> **What the exercise asks**: Return the data below exactly, stopping after the line with "(384, 105) none".

---------- Data records ----------

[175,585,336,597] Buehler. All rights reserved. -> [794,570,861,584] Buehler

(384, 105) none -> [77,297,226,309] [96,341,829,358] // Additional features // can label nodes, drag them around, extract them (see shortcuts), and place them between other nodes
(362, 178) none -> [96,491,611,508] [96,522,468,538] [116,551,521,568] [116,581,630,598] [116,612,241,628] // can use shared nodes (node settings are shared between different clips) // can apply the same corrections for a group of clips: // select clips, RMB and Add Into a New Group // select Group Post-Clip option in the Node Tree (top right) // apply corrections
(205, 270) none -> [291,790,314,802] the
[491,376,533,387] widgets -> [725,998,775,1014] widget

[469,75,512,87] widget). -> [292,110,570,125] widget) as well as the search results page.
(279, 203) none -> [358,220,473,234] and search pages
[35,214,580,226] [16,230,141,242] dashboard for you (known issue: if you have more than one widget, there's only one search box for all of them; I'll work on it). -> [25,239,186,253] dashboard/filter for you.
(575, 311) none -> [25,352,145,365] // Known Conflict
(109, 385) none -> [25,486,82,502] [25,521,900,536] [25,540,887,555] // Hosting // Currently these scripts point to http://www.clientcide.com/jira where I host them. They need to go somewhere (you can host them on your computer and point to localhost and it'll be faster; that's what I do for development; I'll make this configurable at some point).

----------

> **Reply to the exercise**:
[175,585,336,597] Buehler. All rights reserved. -> [794,570,861,584] Buehler

(384, 105) none -> [77,297,226,309] [96,341,829,358] // Additional features // can label nodes, drag them around, extract them (see shortcuts), and place them between other nodes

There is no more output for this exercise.